[Data in this exercise — start]

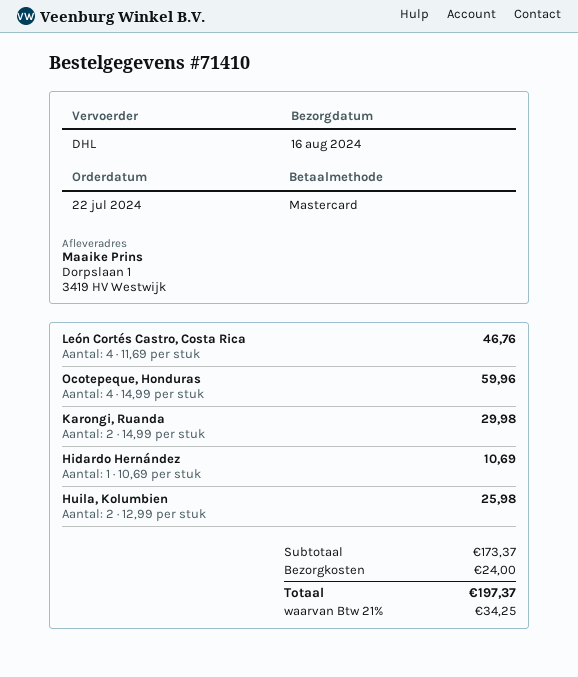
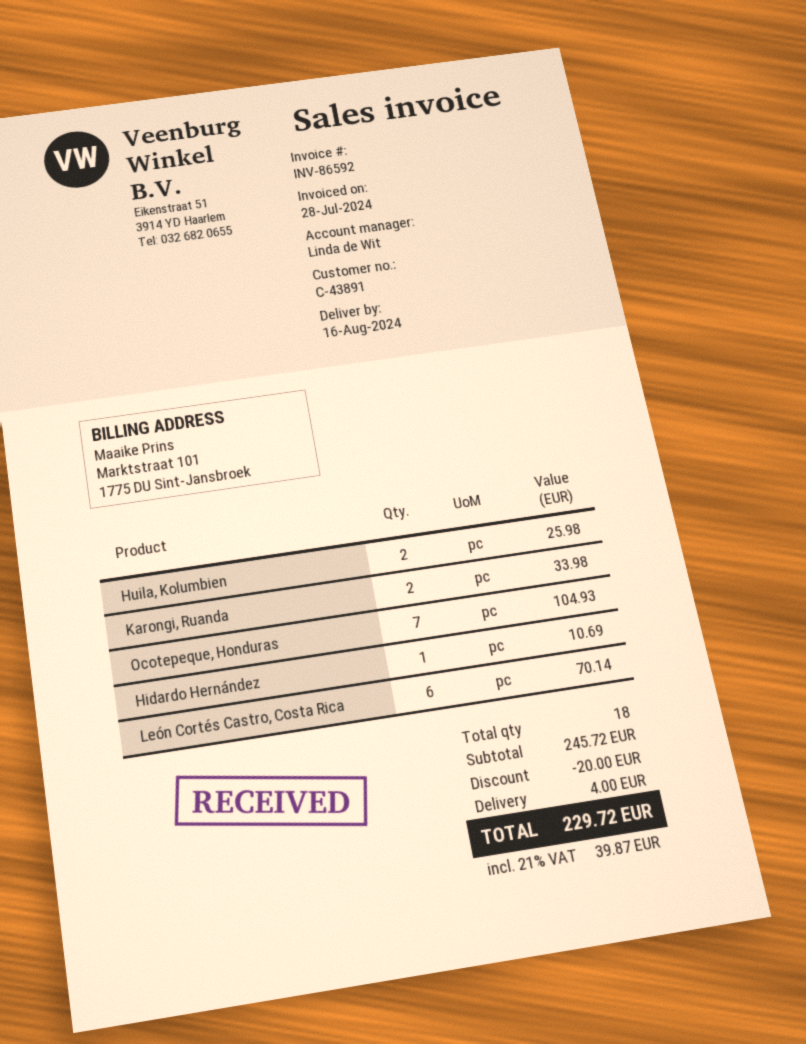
León Cortés Castro, Costa Rica: 4 for 46.76 -> 6 for 70.14
Ocotepeque, Honduras: 4 for 59.96 -> 7 for 104.93
Karongi, Ruanda: 2 for 29.98 -> 2 for 33.98
subtotal: 173.37 -> 245.72
discount: none -> 20.00
shipping: 24.00 -> 4.00
tax: 21% = 34.25 -> 21% = 39.87
total: 197.37 -> 229.72

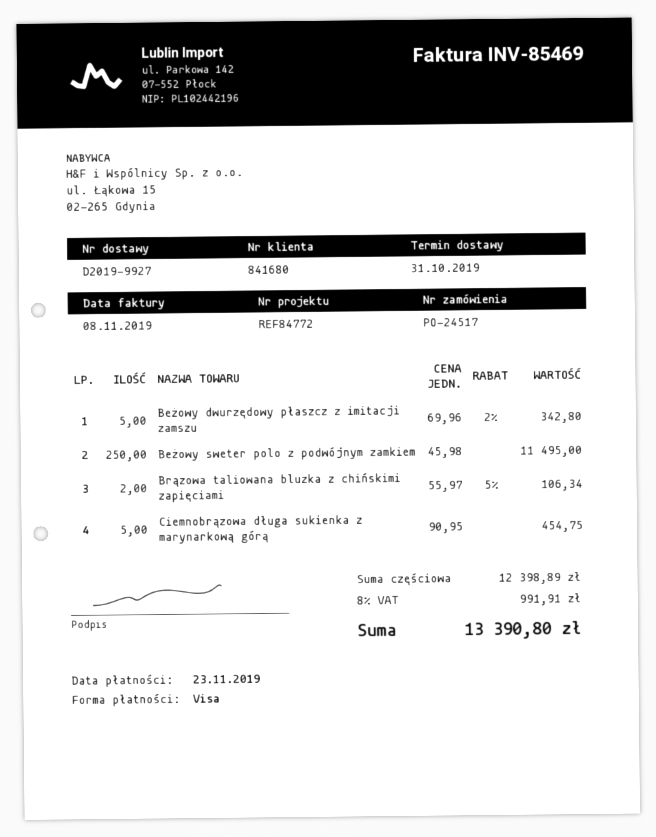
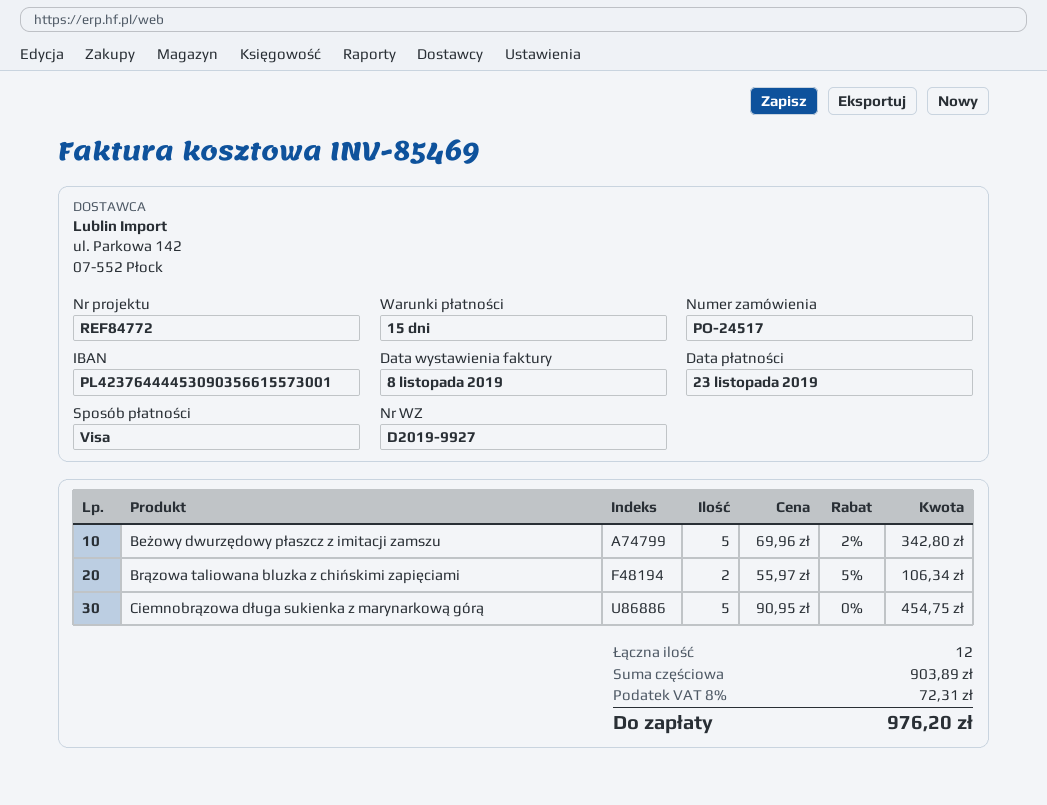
Beżowy sweter polo z podwójnym zamkiem: 250 x 45.98 = 11495.00 -> none
subtotal: 12398.89 -> 903.89
tax: 8% = 991.91 -> 8% = 72.31
total: 13390.80 -> 976.20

[Data in this exercise — finish]

*Aim of the task*. Return each line in the records that holds the string "none".

*Response to the task*.
discount: none -> 20.00
Beżowy sweter polo z podwójnym zamkiem: 250 x 45.98 = 11495.00 -> none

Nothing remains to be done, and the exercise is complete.